**WHAT IS NEEDED:** The stretch wanted below opens at the line containing "[75,654,128,667] NFR01 ->" and closes at the line containing "(650, 1008) none". Please return it exactly, with no other lines.

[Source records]
══════════
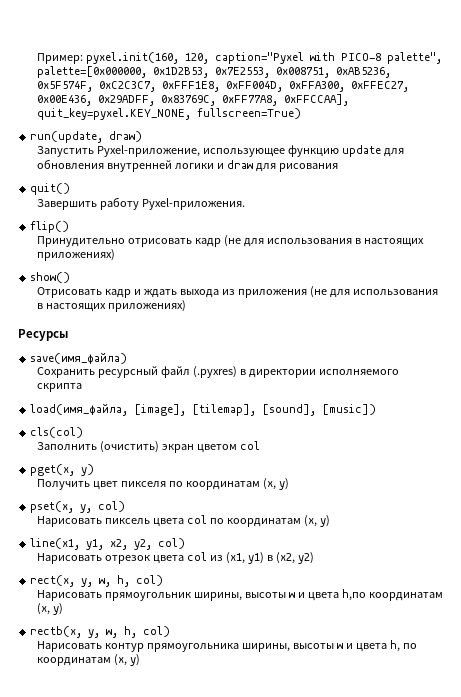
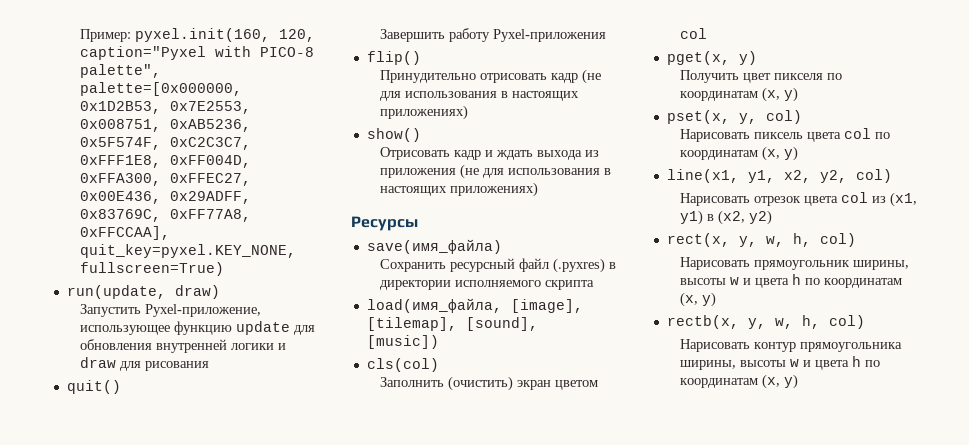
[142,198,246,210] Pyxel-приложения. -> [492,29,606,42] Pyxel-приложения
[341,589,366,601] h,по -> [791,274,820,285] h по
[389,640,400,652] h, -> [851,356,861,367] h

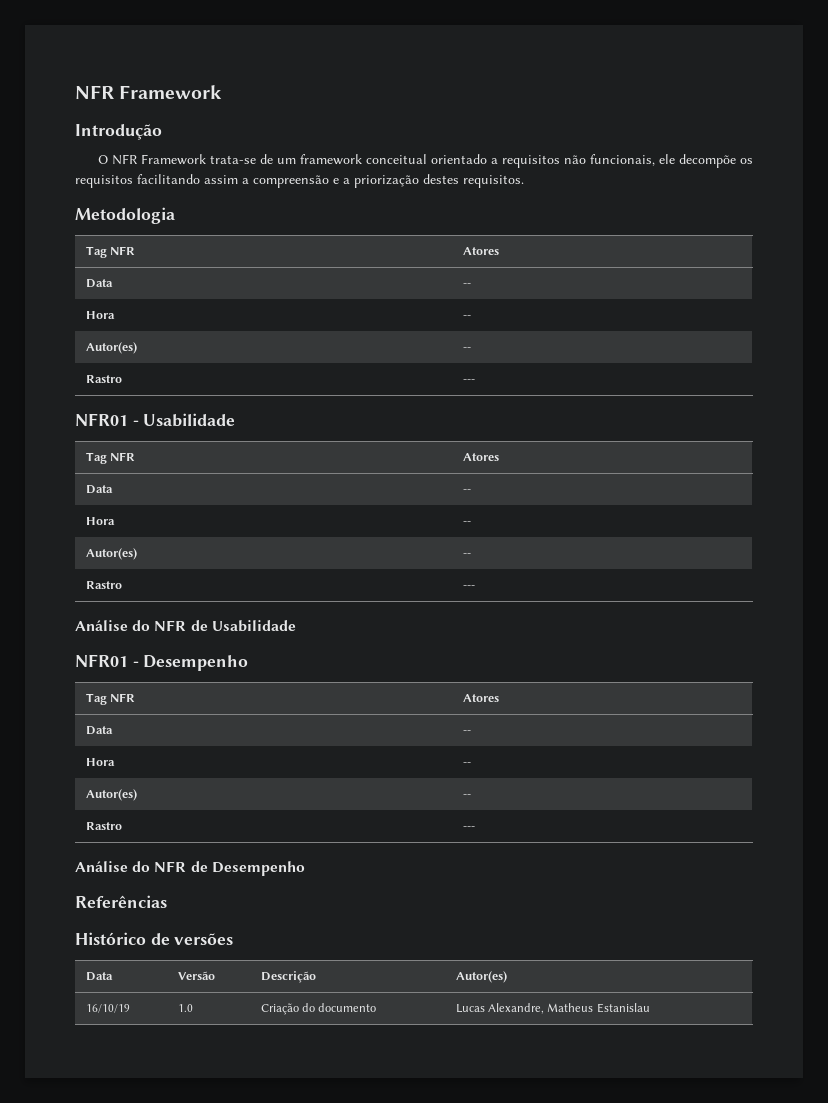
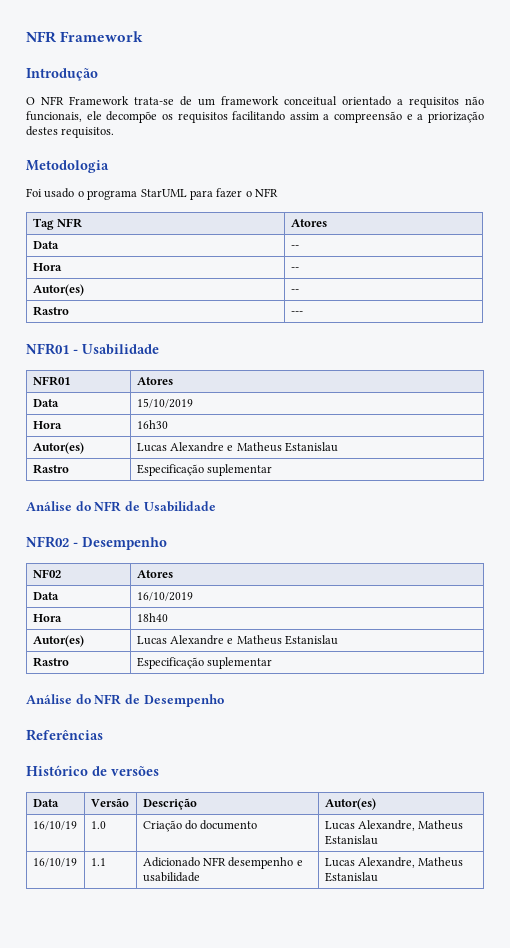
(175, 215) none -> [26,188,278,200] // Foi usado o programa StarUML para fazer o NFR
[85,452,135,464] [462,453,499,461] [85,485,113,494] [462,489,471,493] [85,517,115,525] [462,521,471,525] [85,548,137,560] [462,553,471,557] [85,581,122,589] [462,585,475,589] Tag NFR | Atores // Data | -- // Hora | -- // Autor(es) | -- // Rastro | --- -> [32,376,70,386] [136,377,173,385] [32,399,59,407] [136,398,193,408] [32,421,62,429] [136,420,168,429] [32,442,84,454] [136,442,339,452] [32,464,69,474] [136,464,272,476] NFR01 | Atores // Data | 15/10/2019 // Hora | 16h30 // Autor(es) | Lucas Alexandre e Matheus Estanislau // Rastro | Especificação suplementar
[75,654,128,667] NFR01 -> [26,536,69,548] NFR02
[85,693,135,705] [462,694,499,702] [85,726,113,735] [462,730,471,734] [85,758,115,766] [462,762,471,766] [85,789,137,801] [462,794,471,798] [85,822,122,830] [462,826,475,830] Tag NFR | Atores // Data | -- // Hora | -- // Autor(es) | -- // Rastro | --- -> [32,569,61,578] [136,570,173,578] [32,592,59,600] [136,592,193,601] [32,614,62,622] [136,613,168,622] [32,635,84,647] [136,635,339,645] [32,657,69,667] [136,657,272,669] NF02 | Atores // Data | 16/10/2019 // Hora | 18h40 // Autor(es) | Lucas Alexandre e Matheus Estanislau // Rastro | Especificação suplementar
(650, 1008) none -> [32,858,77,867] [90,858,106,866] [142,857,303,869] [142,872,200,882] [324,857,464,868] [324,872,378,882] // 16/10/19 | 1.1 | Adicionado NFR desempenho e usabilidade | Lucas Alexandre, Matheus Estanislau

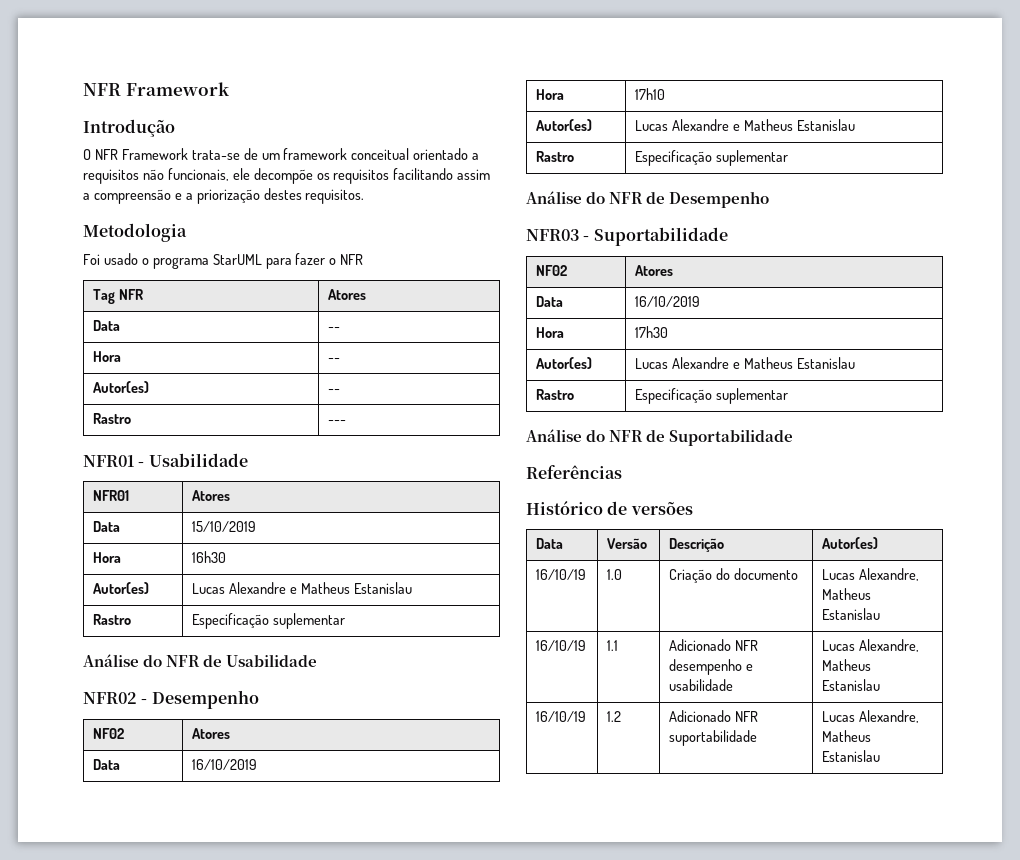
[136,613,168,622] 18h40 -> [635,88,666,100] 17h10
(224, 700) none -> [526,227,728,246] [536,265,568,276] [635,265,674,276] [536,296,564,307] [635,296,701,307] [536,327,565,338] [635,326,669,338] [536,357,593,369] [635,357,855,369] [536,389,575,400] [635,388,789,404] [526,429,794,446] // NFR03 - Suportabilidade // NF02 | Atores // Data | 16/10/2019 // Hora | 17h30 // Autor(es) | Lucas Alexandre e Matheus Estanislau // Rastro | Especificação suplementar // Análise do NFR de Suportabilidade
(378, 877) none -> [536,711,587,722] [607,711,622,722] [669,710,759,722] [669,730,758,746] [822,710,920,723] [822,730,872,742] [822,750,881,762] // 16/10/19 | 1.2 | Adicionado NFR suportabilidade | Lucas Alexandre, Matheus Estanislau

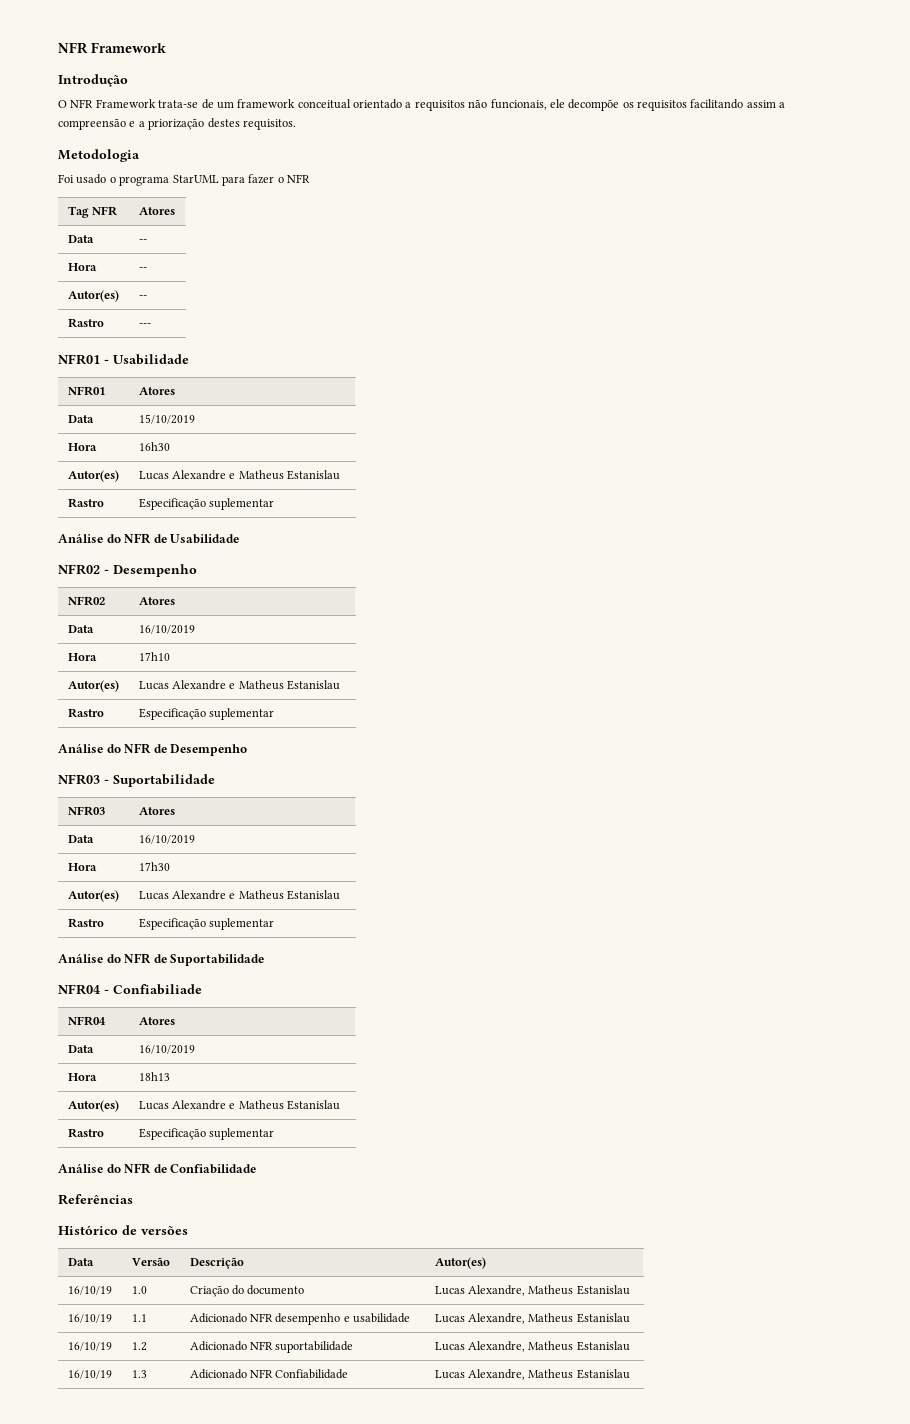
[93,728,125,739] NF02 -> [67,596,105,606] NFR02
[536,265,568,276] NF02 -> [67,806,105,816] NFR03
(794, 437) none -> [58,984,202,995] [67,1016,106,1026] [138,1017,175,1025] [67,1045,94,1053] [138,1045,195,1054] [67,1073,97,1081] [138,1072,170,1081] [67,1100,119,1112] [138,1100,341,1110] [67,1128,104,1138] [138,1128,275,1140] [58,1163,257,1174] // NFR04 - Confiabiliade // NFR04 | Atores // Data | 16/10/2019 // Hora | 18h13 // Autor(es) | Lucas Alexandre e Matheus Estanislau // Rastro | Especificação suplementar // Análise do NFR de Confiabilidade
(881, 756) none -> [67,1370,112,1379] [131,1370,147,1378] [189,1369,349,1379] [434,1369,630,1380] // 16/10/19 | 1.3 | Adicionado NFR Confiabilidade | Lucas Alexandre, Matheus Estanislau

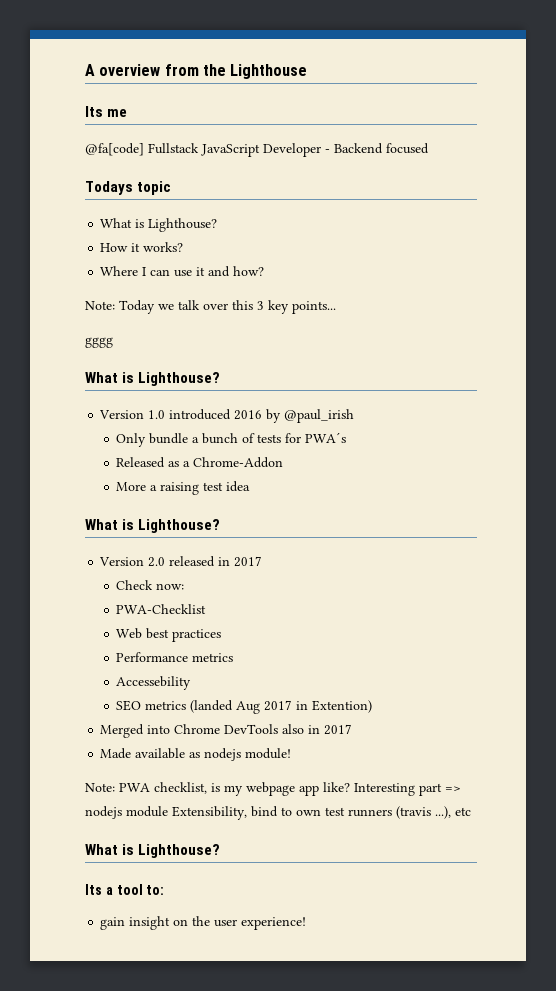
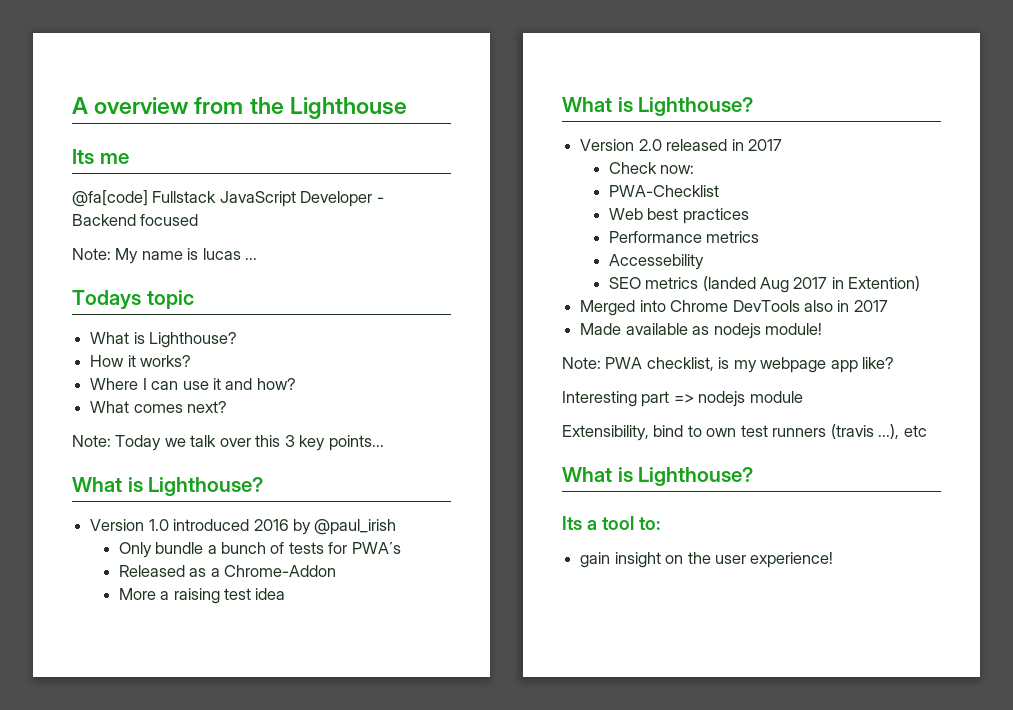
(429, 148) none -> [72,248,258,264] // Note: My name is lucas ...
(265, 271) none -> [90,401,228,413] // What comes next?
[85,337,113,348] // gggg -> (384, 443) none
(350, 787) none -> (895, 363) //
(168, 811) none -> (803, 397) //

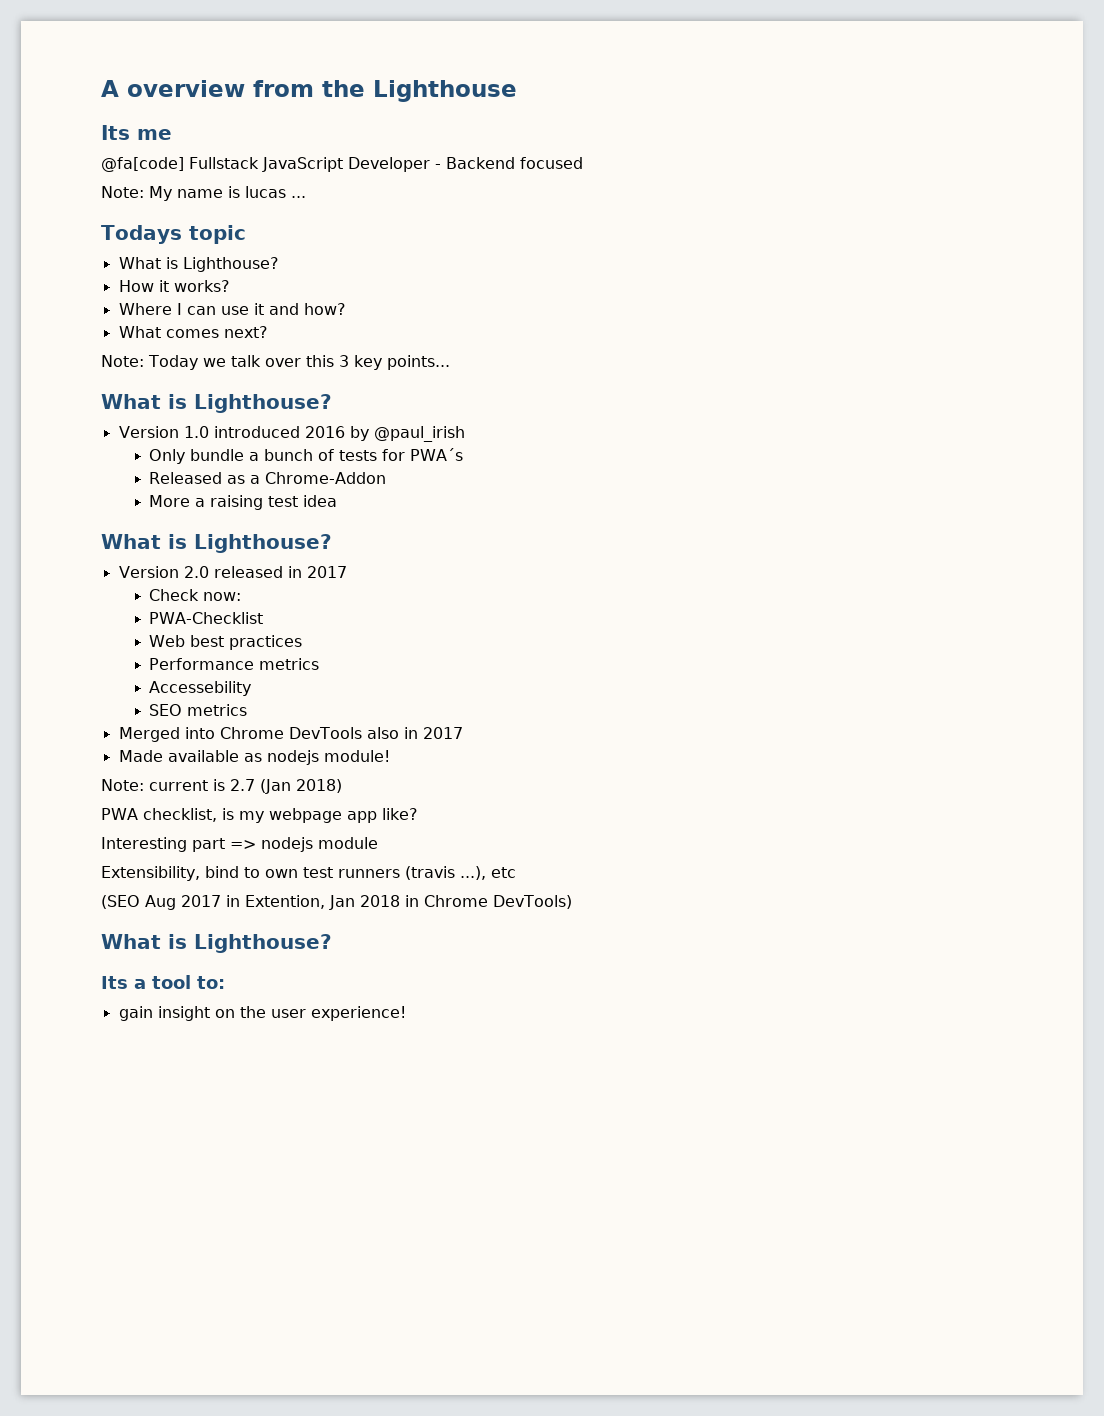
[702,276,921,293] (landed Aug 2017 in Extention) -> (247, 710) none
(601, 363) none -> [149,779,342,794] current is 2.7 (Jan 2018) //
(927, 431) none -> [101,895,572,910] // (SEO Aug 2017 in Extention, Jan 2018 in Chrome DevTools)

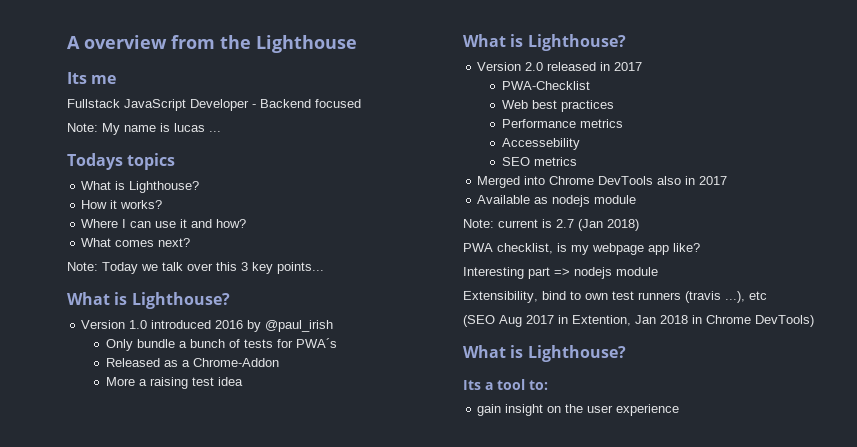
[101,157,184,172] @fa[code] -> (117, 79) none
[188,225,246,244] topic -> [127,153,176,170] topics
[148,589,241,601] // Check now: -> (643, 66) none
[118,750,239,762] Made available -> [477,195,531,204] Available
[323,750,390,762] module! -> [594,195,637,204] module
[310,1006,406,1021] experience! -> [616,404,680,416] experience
══════════
**TASK OUTPUT:**
[75,654,128,667] NFR01 -> [26,536,69,548] NFR02
[85,693,135,705] [462,694,499,702] [85,726,113,735] [462,730,471,734] [85,758,115,766] [462,762,471,766] [85,789,137,801] [462,794,471,798] [85,822,122,830] [462,826,475,830] Tag NFR | Atores // Data | -- // Hora | -- // Autor(es) | -- // Rastro | --- -> [32,569,61,578] [136,570,173,578] [32,592,59,600] [136,592,193,601] [32,614,62,622] [136,613,168,622] [32,635,84,647] [136,635,339,645] [32,657,69,667] [136,657,272,669] NF02 | Atores // Data | 16/10/2019 // Hora | 18h40 // Autor(es) | Lucas Alexandre e Matheus Estanislau // Rastro | Especificação suplementar
(650, 1008) none -> [32,858,77,867] [90,858,106,866] [142,857,303,869] [142,872,200,882] [324,857,464,868] [324,872,378,882] // 16/10/19 | 1.1 | Adicionado NFR desempenho e usabilidade | Lucas Alexandre, Matheus Estanislau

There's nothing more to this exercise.